By Will GrayJanuary 21, 2018, 1:40 pm

Ross Fisher is in the midst of a career resurgence - he just doesn't have the hardware to prove it.

Fisher entered the final round of the Abu Dhabi HSBC Championship with a share of the lead, and as he made the turn he appeared in position to claim his first European Tour victory since March 2014. But he slowed just as Tommy Fleetwood caught fire, and when the final putt fell Fisher ended up alone in second place, two shots behind his fellow Englishman.

It continues a promising trend for Fisher, who at age 37 now has 14 career runner-up finishes and three in his last six starts dating back to October. He was edged by Tyrrell Hatton both at the Italian Open and the Alfred Dunhill Links Championship in the fall, and now has amassed nine worldwide top-10 finishes since March.

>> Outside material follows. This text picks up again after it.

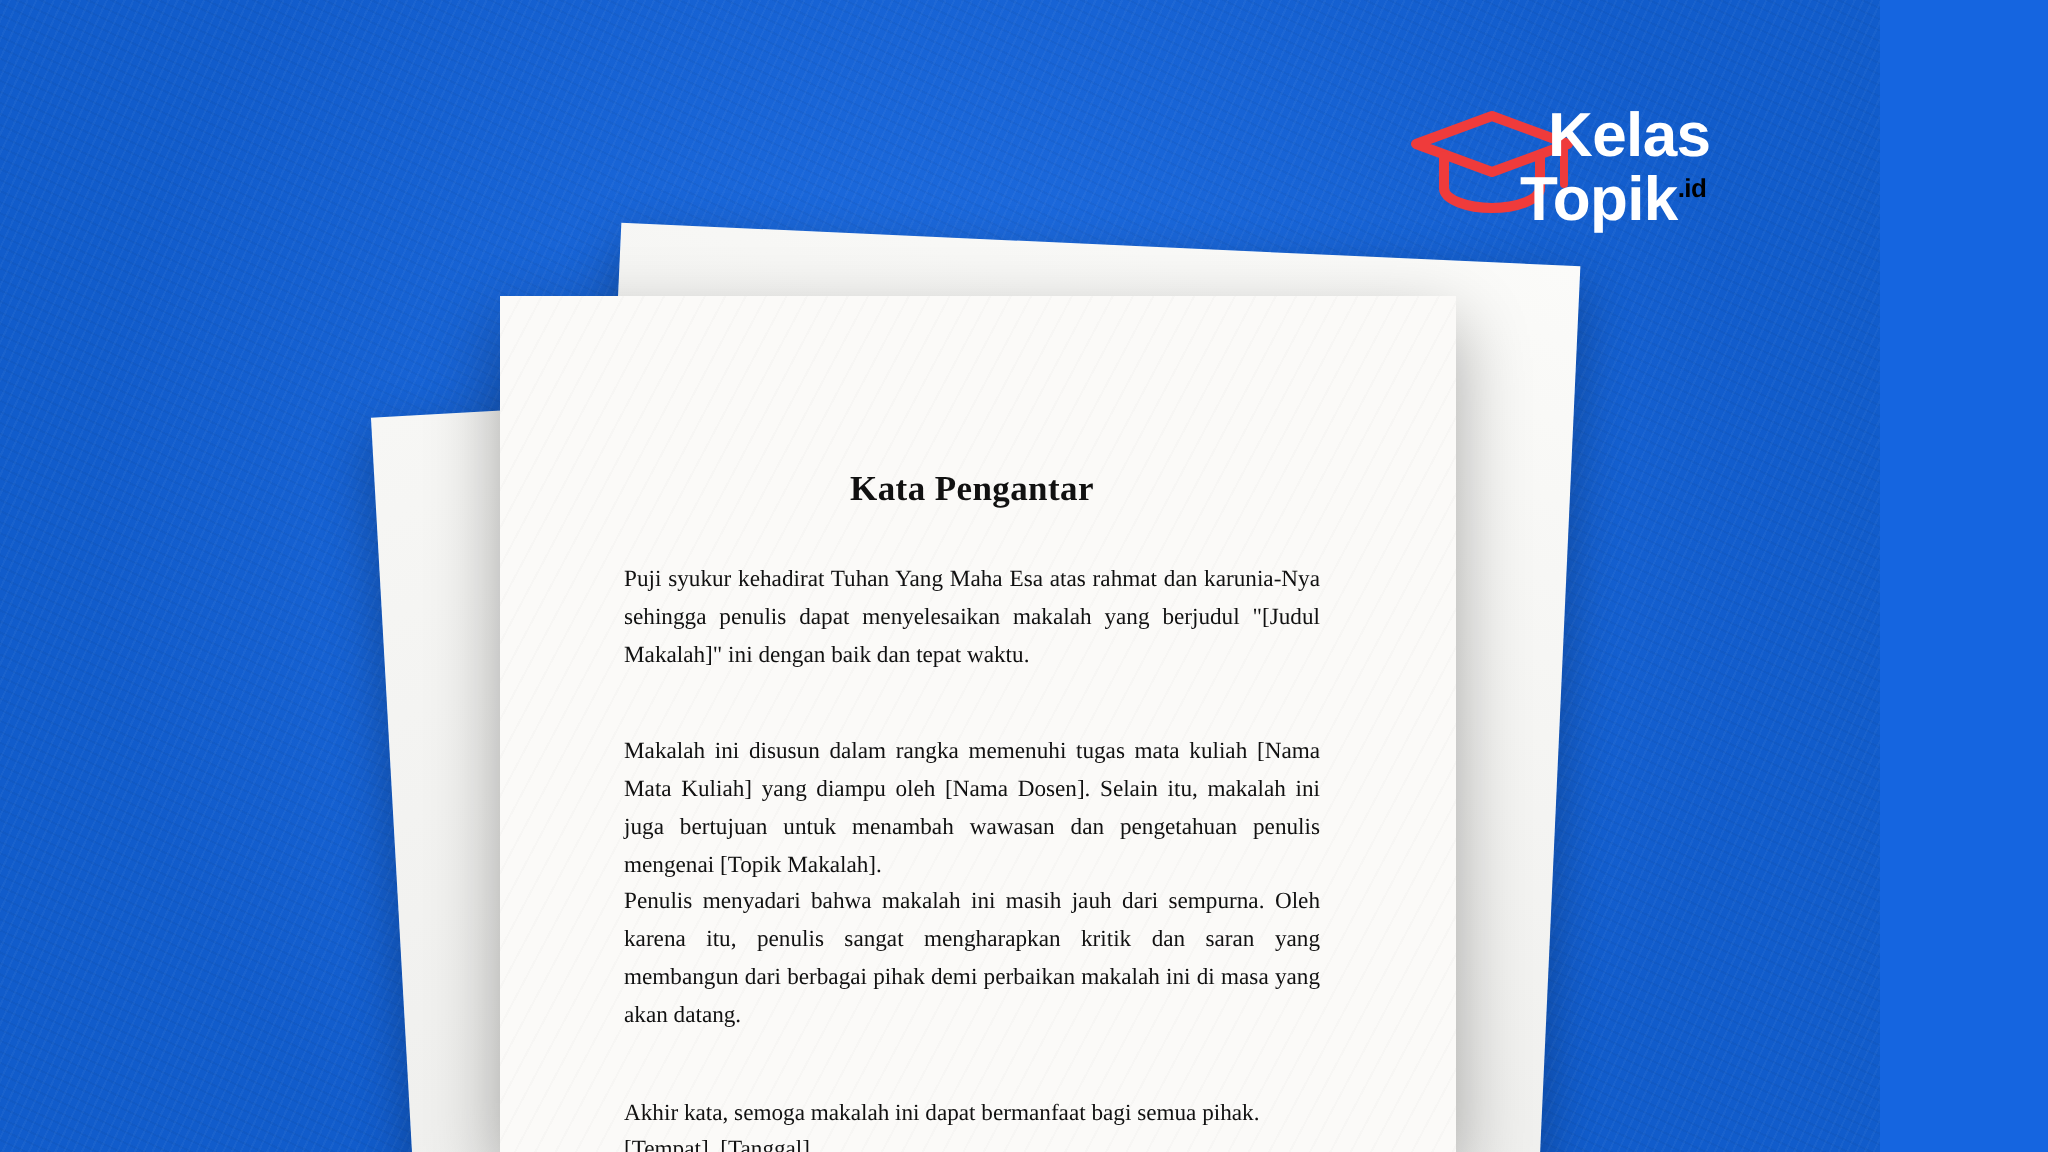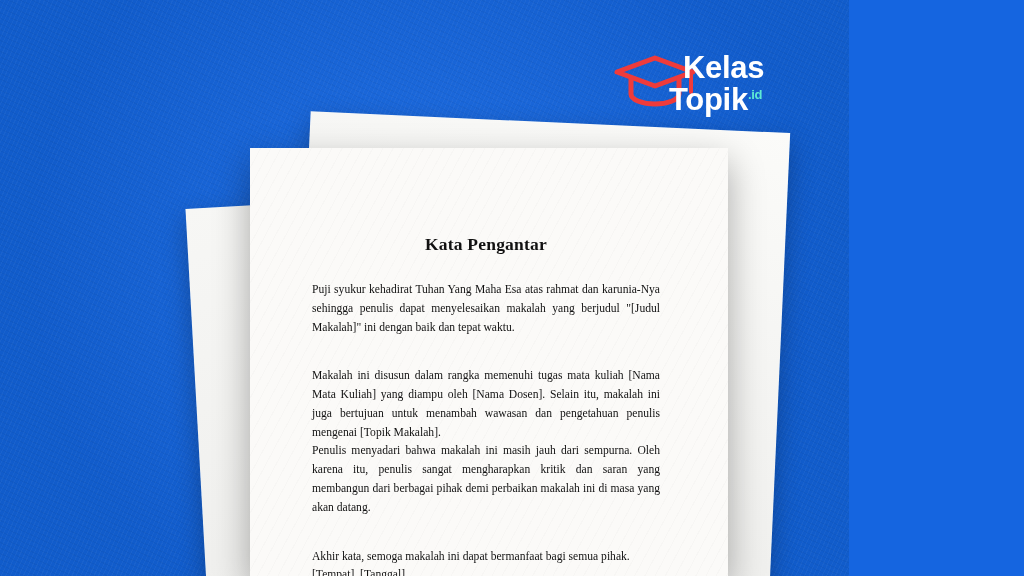"Kelas" #stage { width: 849px -> 940px }
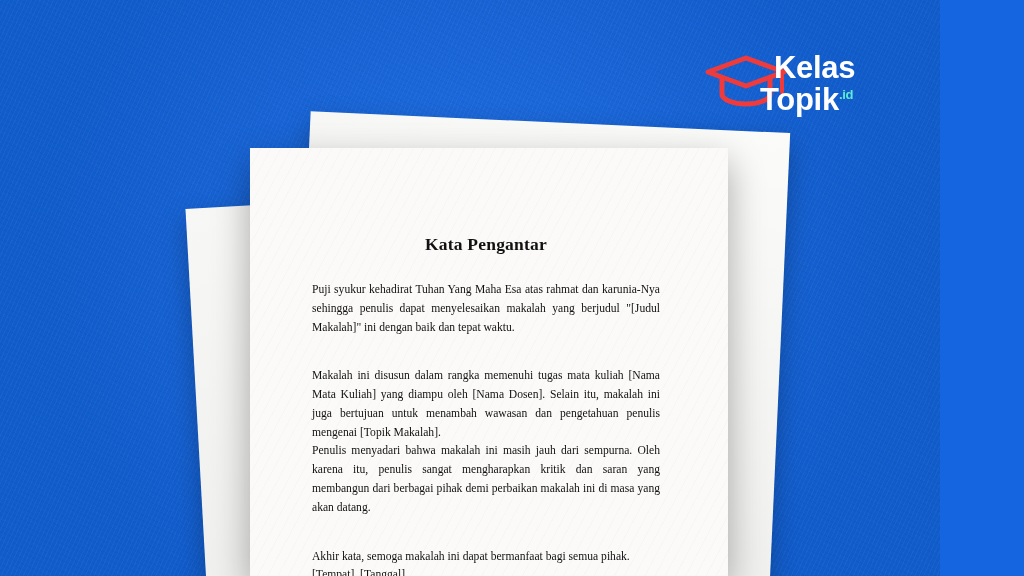".id" .logo-dot { color: #5eead4 -> #000000 }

Full-field scores from the Abu Dhabi HSBC Championship


Fisher took a big step toward ending his winless drought with an eagle on the par-5 second followed by a pair of birdies, and he stood five shots clear of Fleetwood with only nine holes to go. But while Fleetwood played Nos. 10-15 in 4 under, Fisher played the same stretch in 2 over and was unable to eagle the closing hole to force a playoff.

While Fisher remains in search of an elusive trophy, his world ranking has benefited from his recent play. The veteran was ranked outside the top 100 in the world as recently as September 2016, but his Abu Dhabi runner-up result is expected to move him inside the top 30 when the new rankings are published.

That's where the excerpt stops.